Try it -> Tally the lines in the data below where the word "text" appears, and give the tally alone.

*** Block opens ***

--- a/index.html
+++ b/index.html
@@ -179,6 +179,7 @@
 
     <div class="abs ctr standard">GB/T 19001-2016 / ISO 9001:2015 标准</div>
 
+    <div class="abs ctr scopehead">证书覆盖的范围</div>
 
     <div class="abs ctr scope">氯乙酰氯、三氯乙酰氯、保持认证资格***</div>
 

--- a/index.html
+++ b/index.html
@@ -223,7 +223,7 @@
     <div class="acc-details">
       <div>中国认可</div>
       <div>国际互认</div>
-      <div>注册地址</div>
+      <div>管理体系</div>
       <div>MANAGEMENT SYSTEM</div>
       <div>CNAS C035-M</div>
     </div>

*** Block closes ***
*** Block opens ***

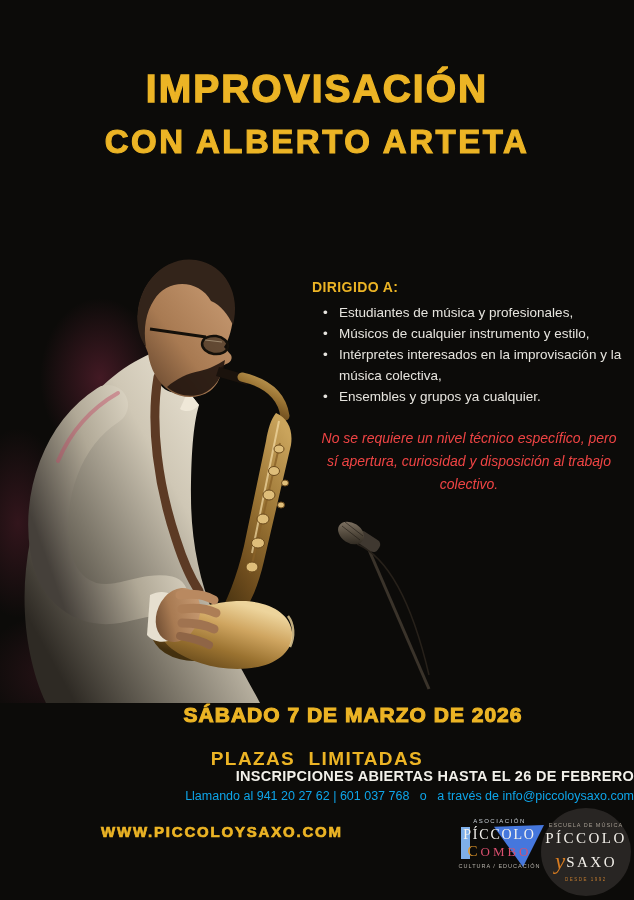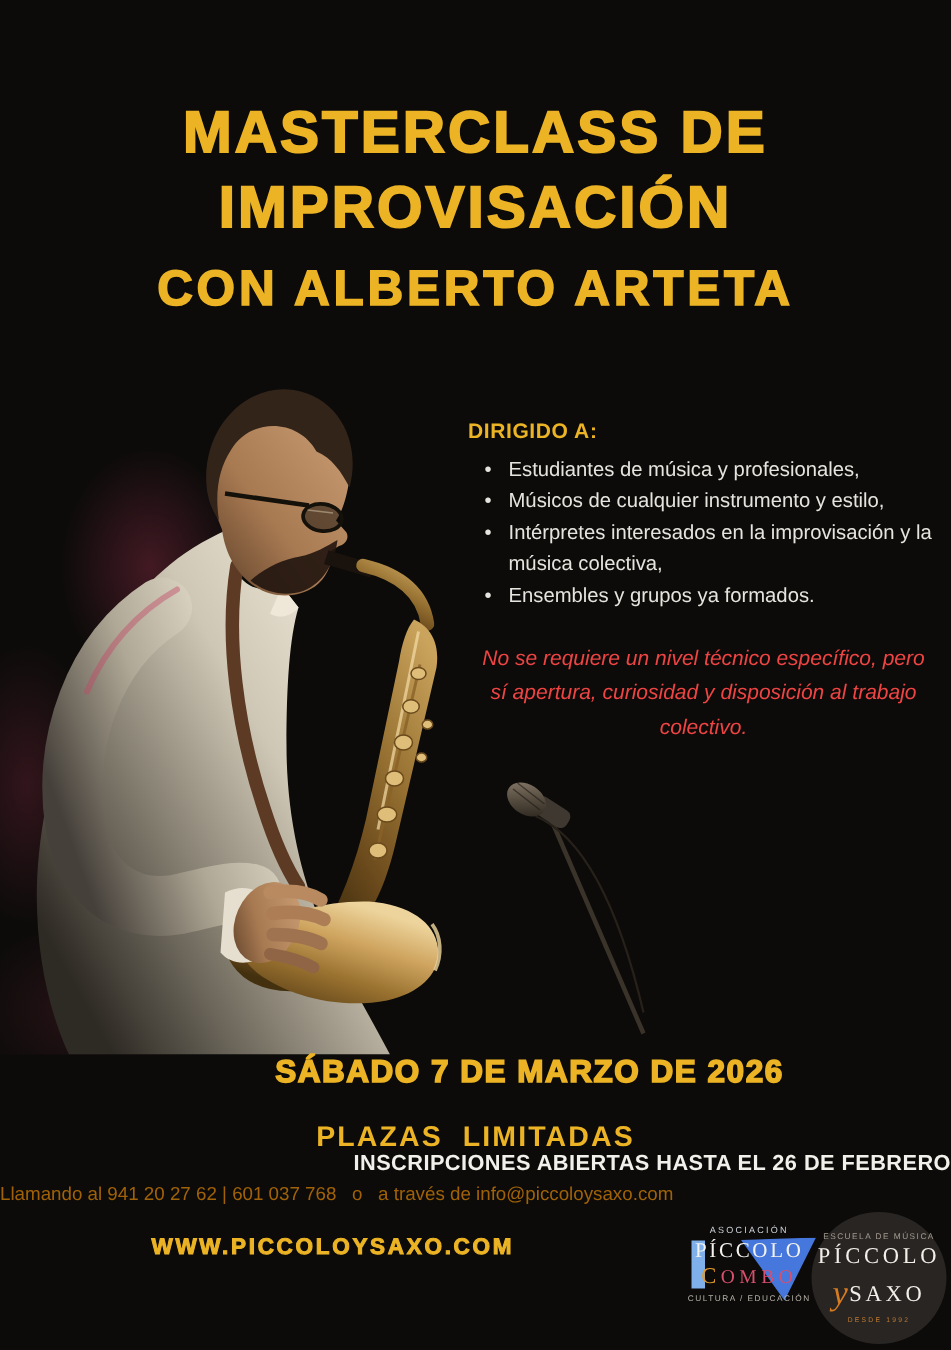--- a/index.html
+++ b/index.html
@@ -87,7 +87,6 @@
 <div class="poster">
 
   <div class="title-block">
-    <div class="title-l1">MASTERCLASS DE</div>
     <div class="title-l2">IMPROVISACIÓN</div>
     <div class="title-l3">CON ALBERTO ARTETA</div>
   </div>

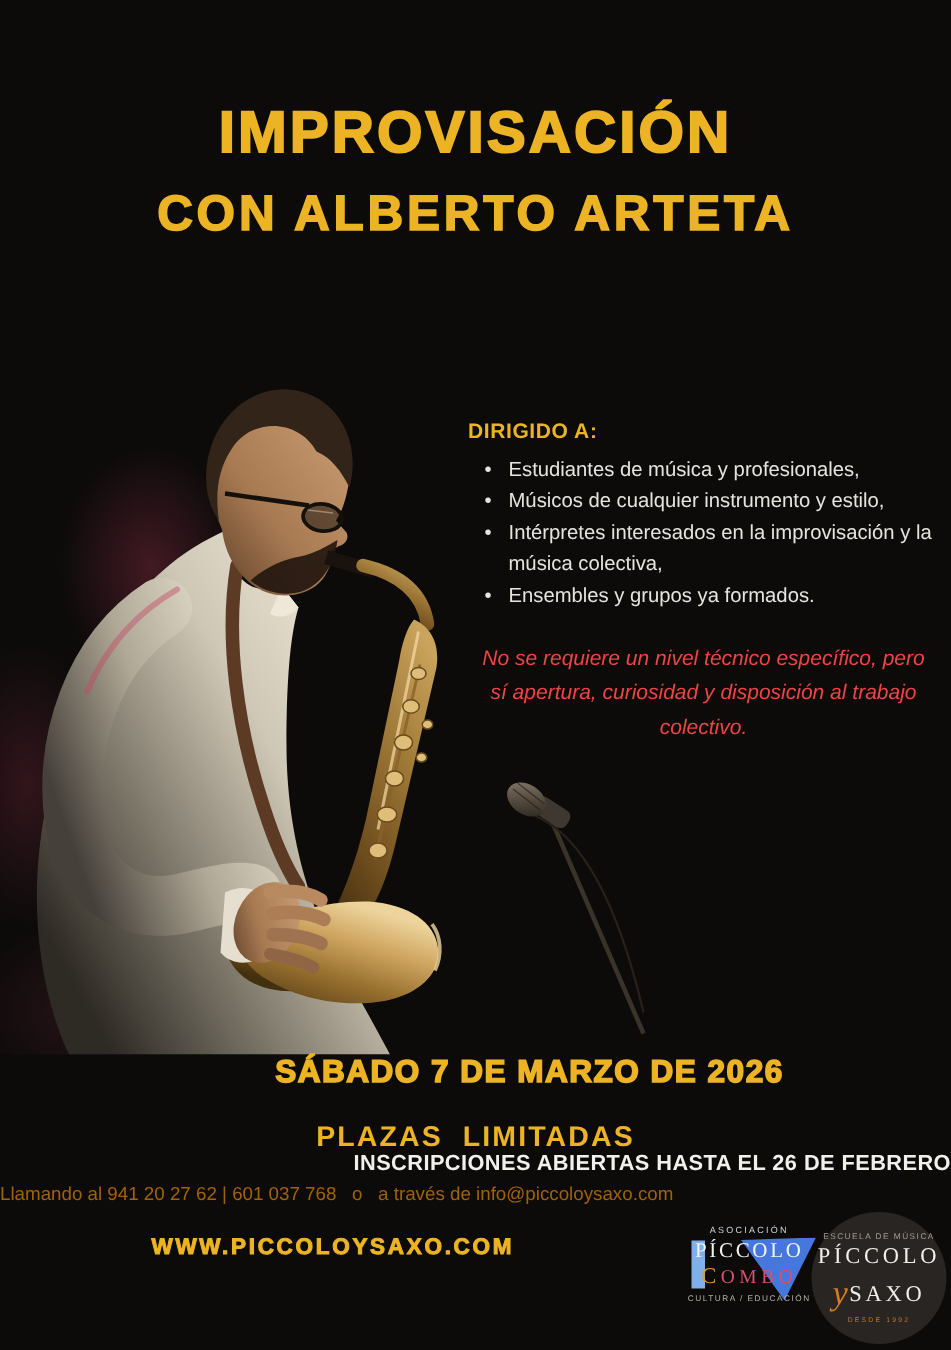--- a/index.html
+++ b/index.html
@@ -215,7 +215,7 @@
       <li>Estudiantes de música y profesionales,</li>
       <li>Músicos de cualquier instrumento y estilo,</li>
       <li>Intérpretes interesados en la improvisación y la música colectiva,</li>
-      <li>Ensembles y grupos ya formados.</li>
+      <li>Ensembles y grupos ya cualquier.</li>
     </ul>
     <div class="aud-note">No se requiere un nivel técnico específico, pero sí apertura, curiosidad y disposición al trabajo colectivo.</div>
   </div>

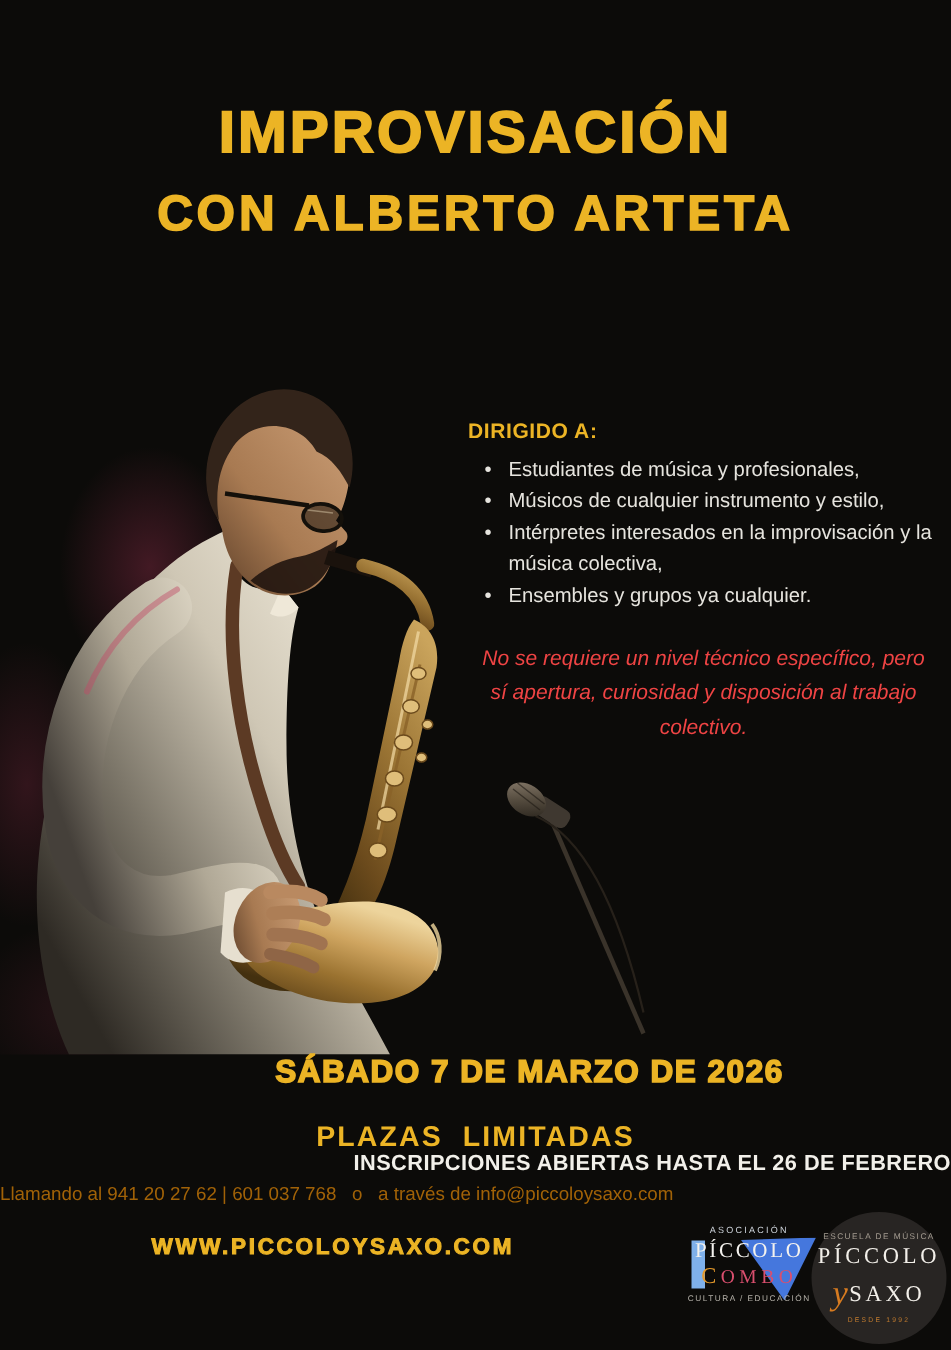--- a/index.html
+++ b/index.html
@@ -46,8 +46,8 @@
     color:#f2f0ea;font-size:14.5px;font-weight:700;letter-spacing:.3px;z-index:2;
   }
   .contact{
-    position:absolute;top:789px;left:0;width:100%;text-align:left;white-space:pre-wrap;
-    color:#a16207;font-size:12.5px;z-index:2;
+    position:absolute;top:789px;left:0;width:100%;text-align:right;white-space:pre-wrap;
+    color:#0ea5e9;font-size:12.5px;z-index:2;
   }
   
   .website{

*** Block closes ***

Reply -> 2